Dengan wajah yang cerah, pagi ini kita berkumpul untuk melaksanakan sholat idul fitri, sebagai wujud syukur kita kepada Allah SWT, dzat yang telah memberikan banyak nikmat kepada kita semua. Kita juga patut bersyukur Alhamdulillah, pada pagi hari ini kita dapat berkumpul bersama keluarga, kerabat, dan sahabat, untuk bersama-sama menjalankan ibadah sholat idul fitri, berbagi rasa gembira dan bahagia, dibulan yang fitri ini. Karena di luar sana, masih banyak saudara- saudara kita, yang masih berada diluar daerah, atau karena himpitan ekonomi, mereka tidak dapat berkumpul bersama-sama kita untuk merayakan hari raya, hari kemenangan nan fitri ini.Kita juga patut bersyukur, bahwa kita masih diberi kesempatan oleh Allah SWT menjumpai hari raya idul Fitri pada tahun ini.
الله اكبر الله اكبر ولله الحمد
Dan ketahuilah, pada pagi ini adalah hari kita umat islam merayakan kemenangan setelah selama satu bulan penuh kita menghadapi peperangan yang besar, yakni memerangi hawa nafsu selama bulan ramadlan yang telah lewat.

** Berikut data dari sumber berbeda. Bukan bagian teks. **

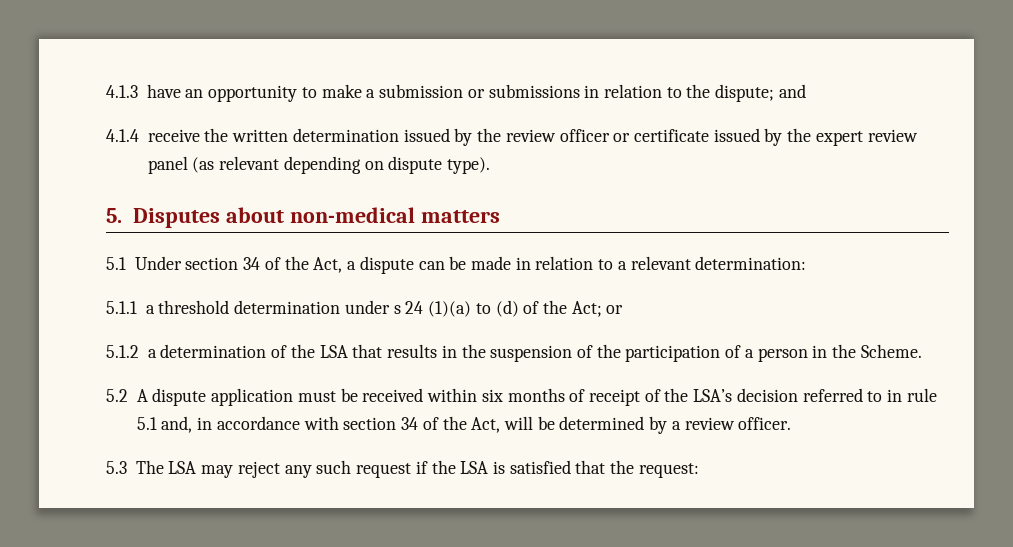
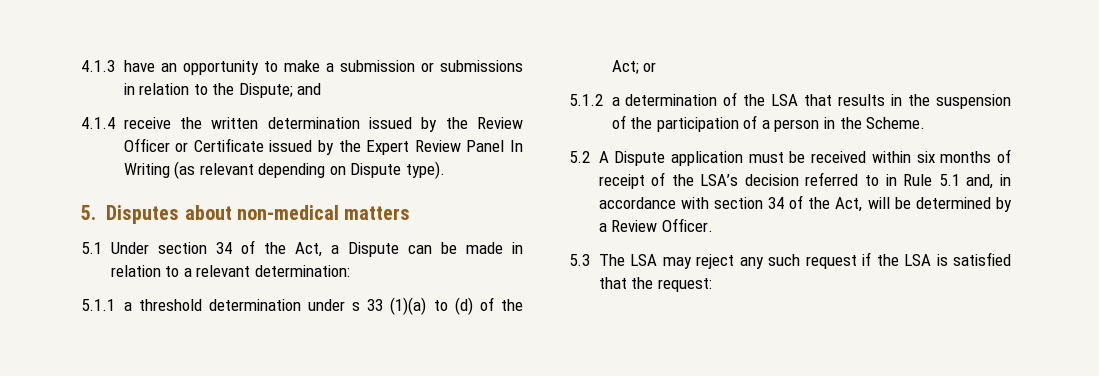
- 4.1.3 have an opportunity to make a submission or submissions in relation to the dispute; and
+ 4.1.3 have an opportunity to make a submission or submissions in relation to the Dispute; and
- 4.1.4 receive the written determination issued by the review officer or certificate issued by the expert review panel (as relevant depending on dispute type).
+ 4.1.4 receive the written determination issued by the Review Officer or Certificate issued by the Expert Review Panel In Writing (as relevant depending on Dispute type).
- 5.1 Under section 34 of the Act, a dispute can be made in relation to a relevant determination:
+ 5.1 Under section 34 of the Act, a Dispute can be made in relation to a relevant determination:
- 5.1.1 a threshold determination under s 24 (1)(a) to (d) of the Act; or
+ 5.1.1 a threshold determination under s 33 (1)(a) to (d) of the Act; or
- 5.2 A dispute application must be received within six months of receipt of the LSA’s decision referred to in rule 5.1 and, in accordance with section 34 of the Act, will be determined by a review officer.
+ 5.2 A Dispute application must be received within six months of receipt of the LSA’s decision referred to in Rule 5.1 and, in accordance with section 34 of the Act, will be determined by a Review Officer.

Kita telah berjuang dengan sungguh-sungguh, memerangi hawa nafsu, menahan lapar, menahan dahaga, serta menahan segala sesuatu yang dapat membatalkan puasa kita. Kita juga tenulah berjuang, mendekatkan diri kepada Allah SWT, dengan berbagai bentuk ibadah, sholat tarawih, qiyamul lail, shodaqoh, dan ibadah-ibadah lainnya. Serta telah menutup serta menyempurnakan ibadah puasa kita, dengan zakat fitrah, sebagai pembersih jiwa kita, serta sebagai pembersih puasa kita dari segala bentuk tindakan yang dapat mengotori dan bahkan merusak pahala puasa kita.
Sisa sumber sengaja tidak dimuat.